I am fed up with it. And fed up with myself moaning about it. So I will not even write its name: M. F’ing M. FM.
It is a bit warmer this morning than last week, but only just, and there is no sun. I go for two layers above and two below, but I soon regret it. With the damp air and without the regular burst of solar energy it feels a lot colder than last week. So as I finish each map I stuff them up my front as a street-dweller might layer their clothes with newspaper.
On this misty morning and as a ran through the badlands of Bedworth, turning off a short arm of the Coventry Canal and onto the track bed of the former Newdigate Colliery railway, the atmospheric conditions made it easy to see how this place may have once looked. Black faced miners guiding emaciated ponies to pull coal trucks down to the canal for loading.

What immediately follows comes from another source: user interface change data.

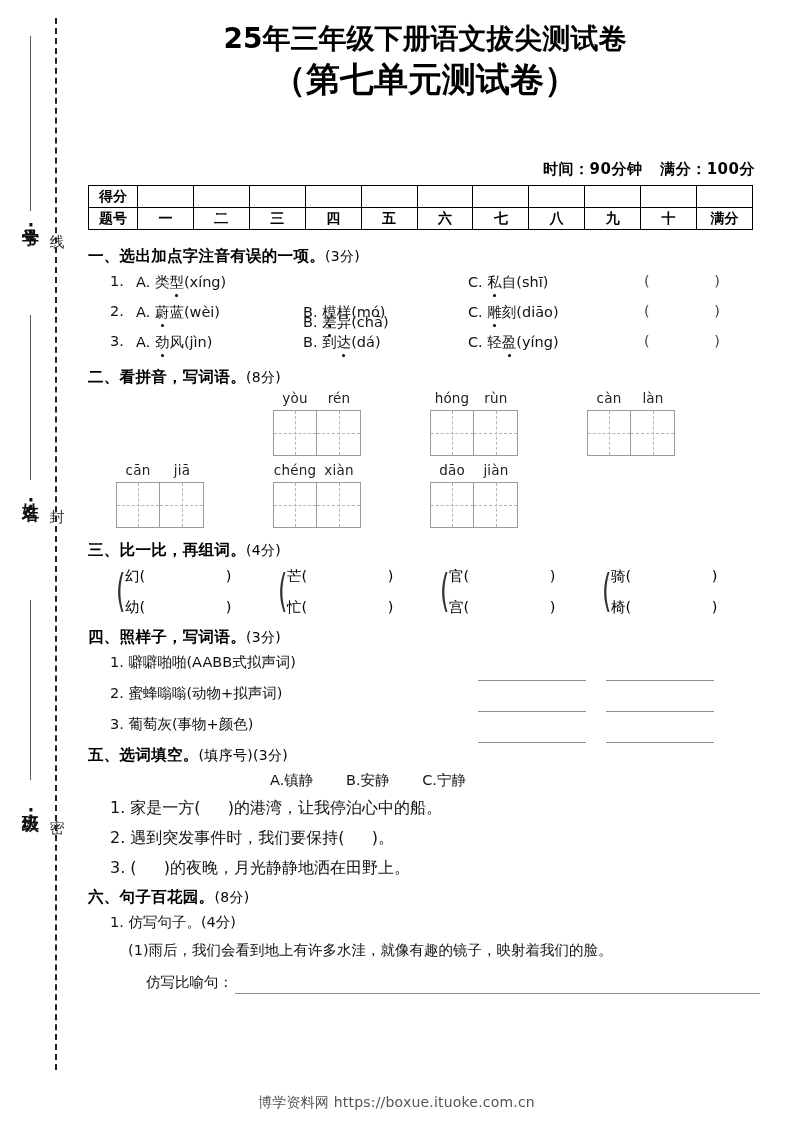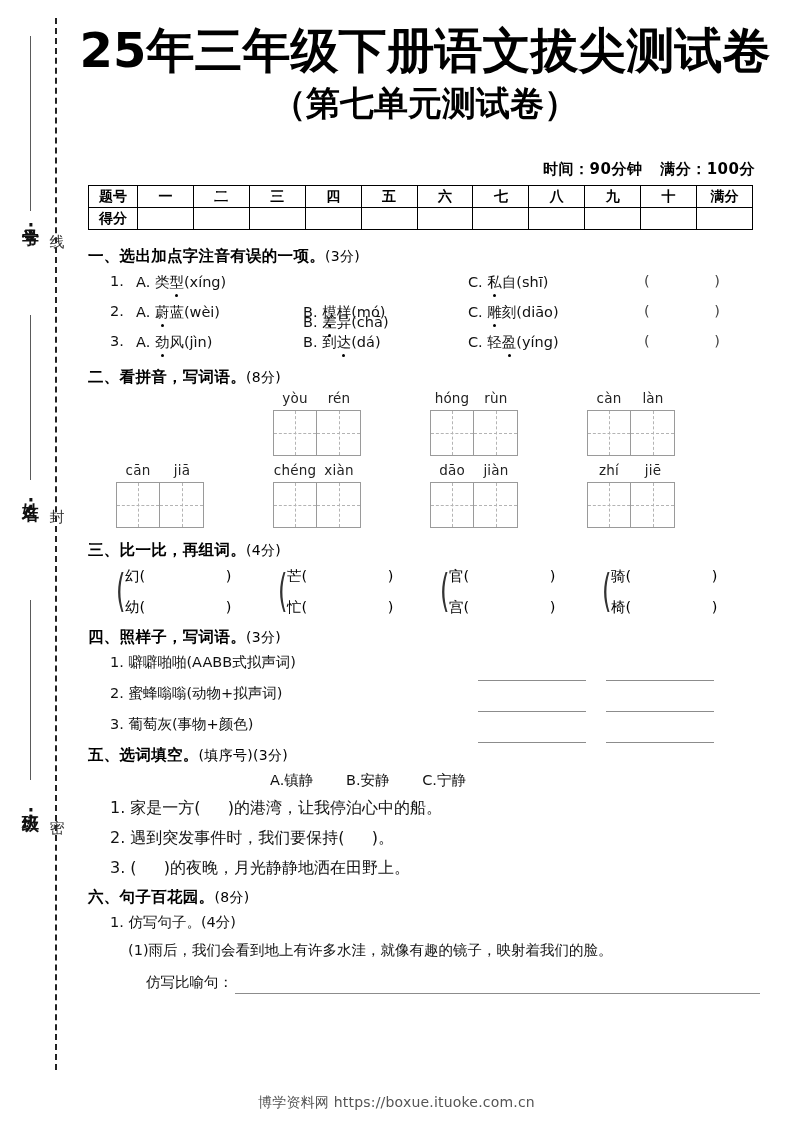"25年三年级下册语文拔尖测试卷" .title-main { font-size: 48px -> 28px }
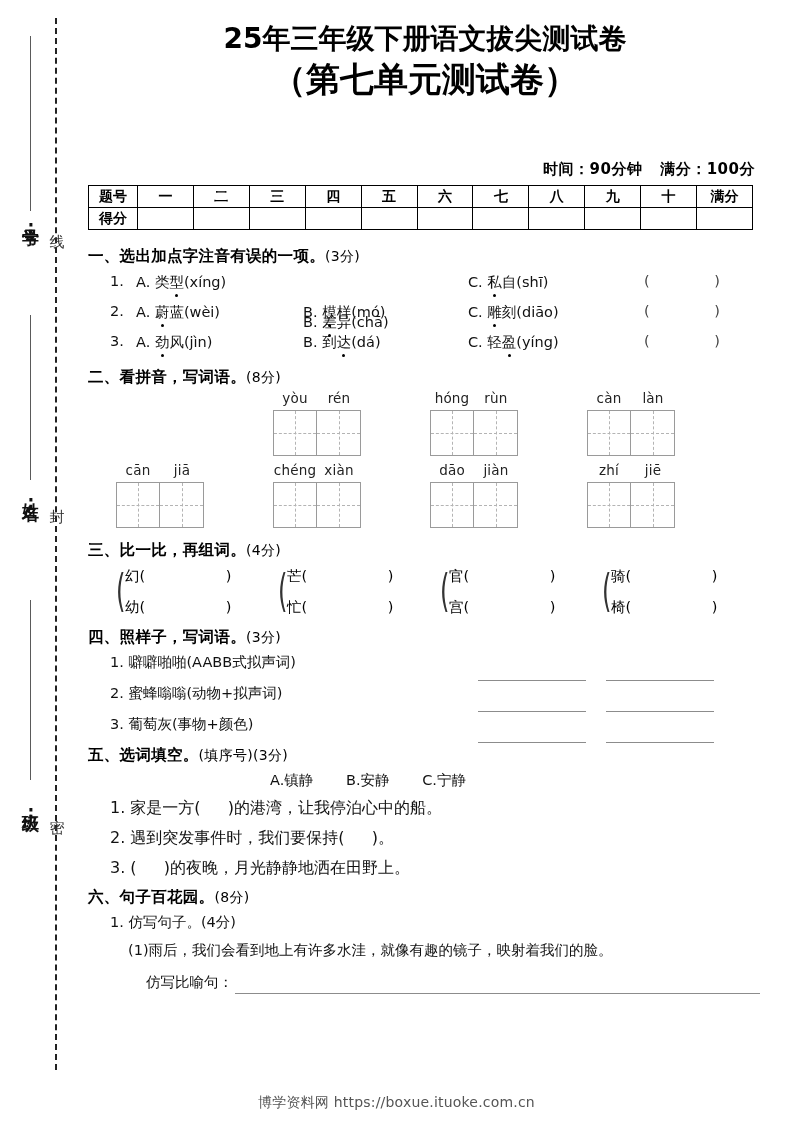"题号" tr { order: before "得分" -> after "得分" }
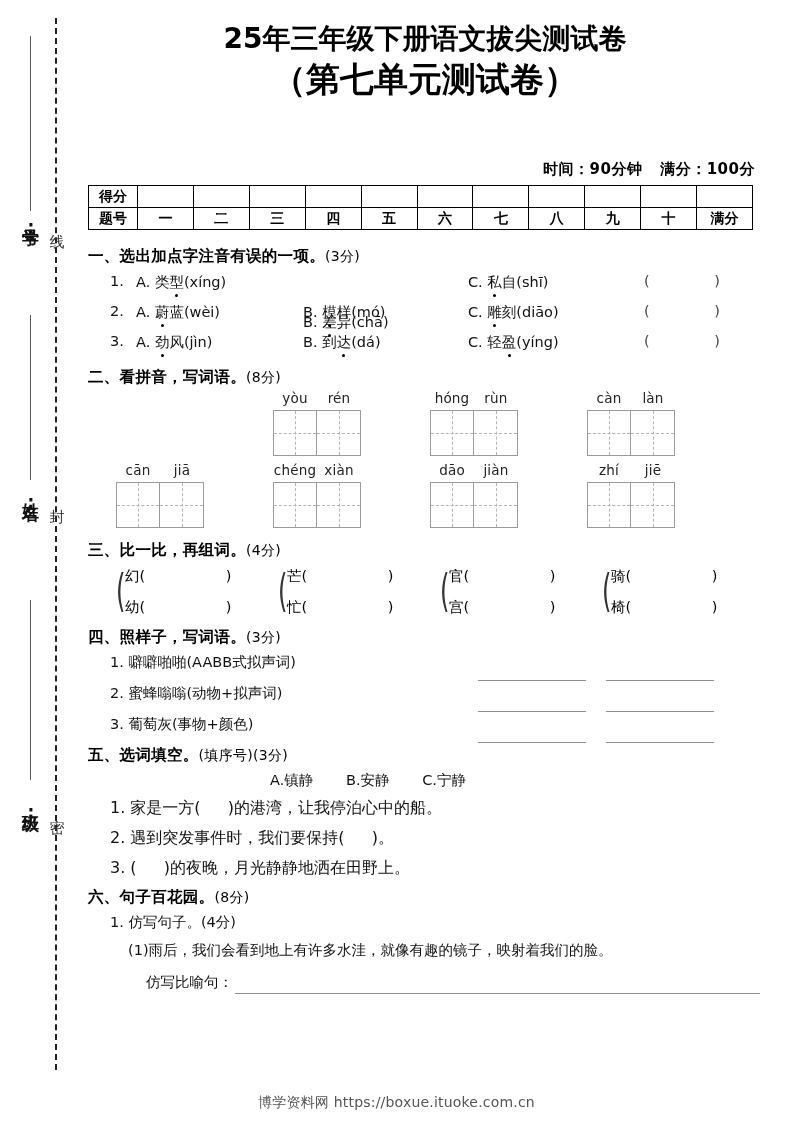"zhí jiē" div.grid-group { html: <div> <div> <span>zhí</span><span>jiē</span> </div> <div> <div></div> <div></div> </div> </div> -> none }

A landscape pock-marked with pits; colliers trudging to work across causeways through the marshy land. An old coal truck has been left as a reminder of what once went on.
Through Bed’th my navigation goes a bit awry and I have to ask a passer by whether I am on Tower Street. Stupidly I had not looked up, for there is a magnificent water tower. I assume it once had a waterworks around it but all that appears to be demolished now and housing surrounds the tower.
Along the way there was plenty of the horsey-culture that seems to be one of the main industries on Coventry’s periphery and a couple of fisheries; the odd car or tent dotted about a landscape of small ponds, with an occasional glimpse through the mist of a solitary ghostly angler.
Progress is slow, what with all the FM, but I finally make it to the Bull & Butcher at Corley where Jan has been briefed to pick me up. I have almost completed my first circumnavigation (love that word) of A Coventry Way.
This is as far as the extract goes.